Previously, breakpoints were not supported in disassembly, but now you can set them the same way you do in Rust source files:
These address breakpoints are removed automatically when you stop a debug session.
Break on panics
Now when a panic occurs in your application, the debugger will stop inside the
panic! call automatically. This helps to investigate the stack trace and variable context around the point of panic.
Breaking on panics is enabled by default. If you prefer to disable it, go to Preferences | Build, Execution, Deployment | Debugger and clear the Break on panic checkbox:
Debug as root
Whichever IDE or platform you work on, you can now debug Rust applications with root privileges. Find the option in your Cargo configuration settings:
When launching a debug session with elevated privileges for the first time, you will be prompted to choose whether to authorize each time or grant authorization for a configured period. See the IDE webhelp for details.
Attach to process (CLion)
Another option is to attach the CLion debugger to an already running Rust application. If the process you attach to provides debug information, you will be able to debug the source code as usual. Note that otherwise, breakpoints will be unavailable and stepping will be performed in disassembly.

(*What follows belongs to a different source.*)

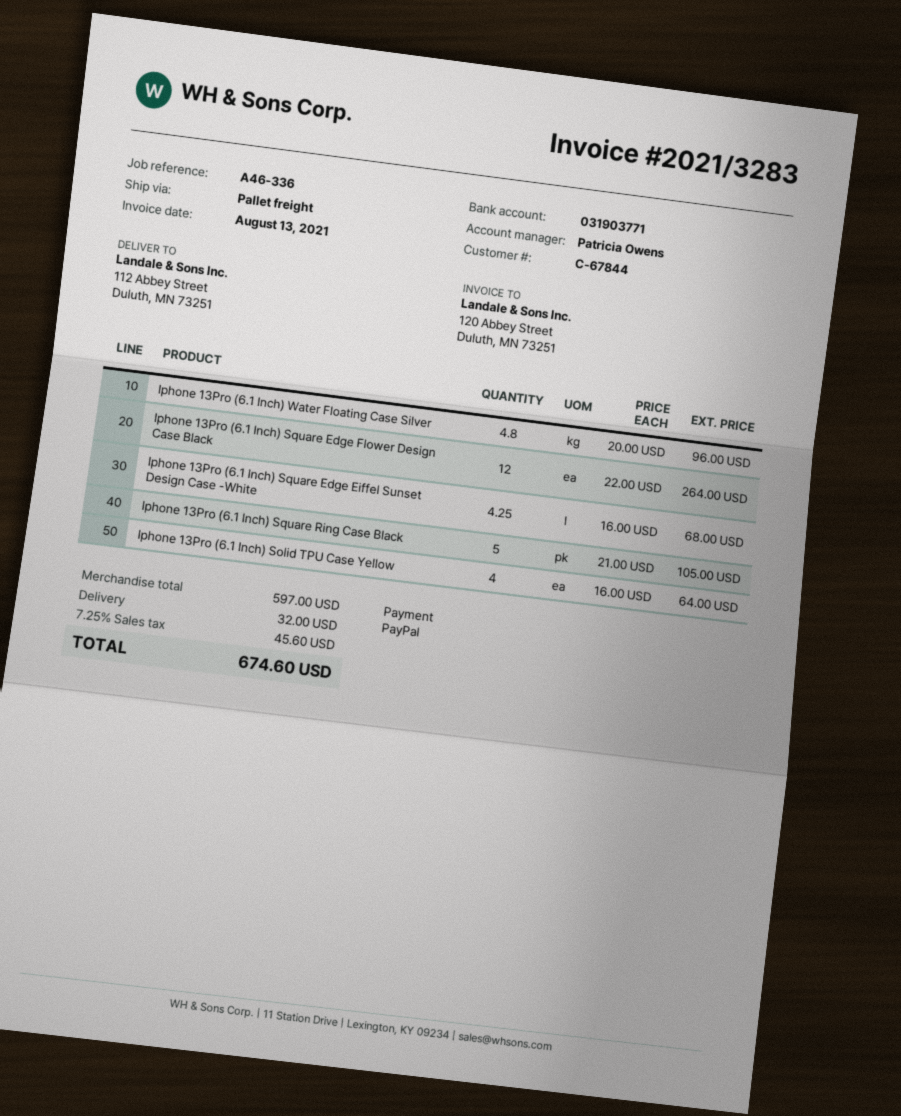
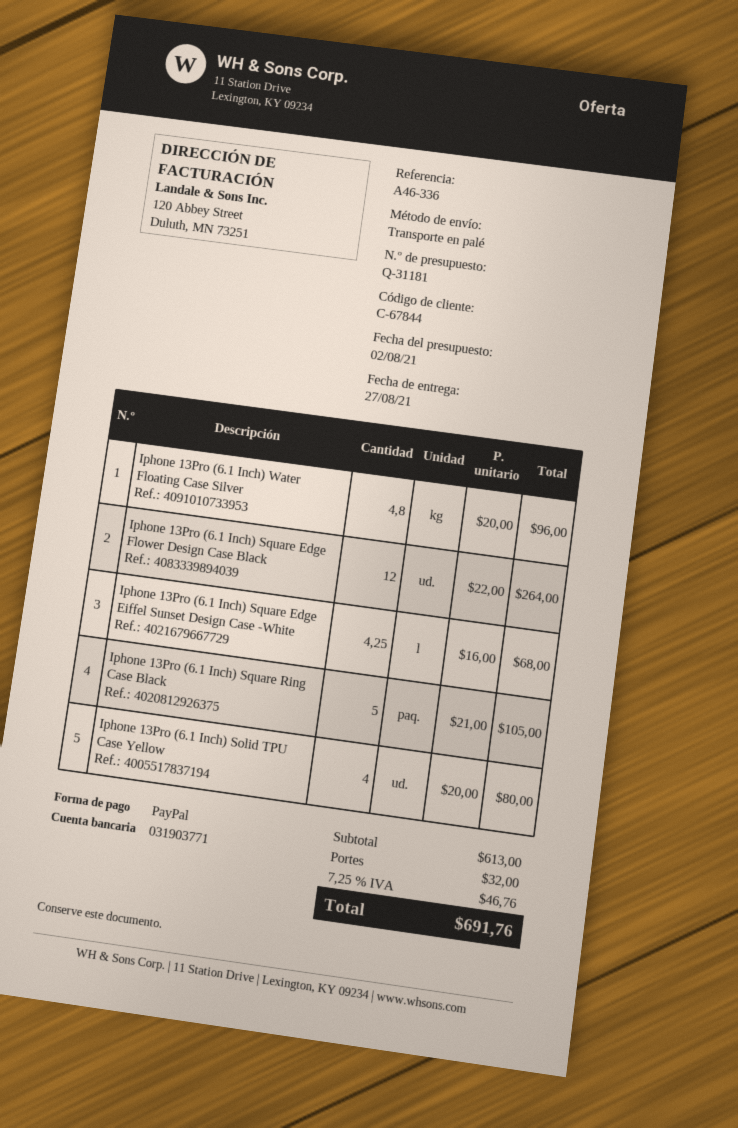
Iphone 13Pro (6.1 Inch) Solid TPU Case Yellow: 4 x 16.00 = 64.00 -> 4 x 20.00 = 80.00
subtotal: 597.00 -> 613.00
tax: 7.25% = 45.60 -> 7.25% = 46.76
total: 674.60 -> 691.76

Launch the program you want to debug, call Run | Attach to Process, and search for the process in the list:
See this section in CLion webhelp for more information.
Core dumps debug (CLion)
Debugging core dump files is a way of investigating a program crash or any other situation when it terminates abnormally.
After collecting system dumps, you can open them using a specific configuration in CLion and debug the corresponding source code. Since the only available data is a memory snapshot for the time of a crash, stepping through will not be possible, but you will be able to explore the code with all other debug features at hand.
For instructions on how to set up a core dump debug process, refer to CLion webhelp.
That’s it for the IntelliJ Rust debugger news. If you have any questions, feel free to ask them here in the comments or reach out to us on Twitter. You can always use the plugin’s issue tracker to submit an issue or start a discussion.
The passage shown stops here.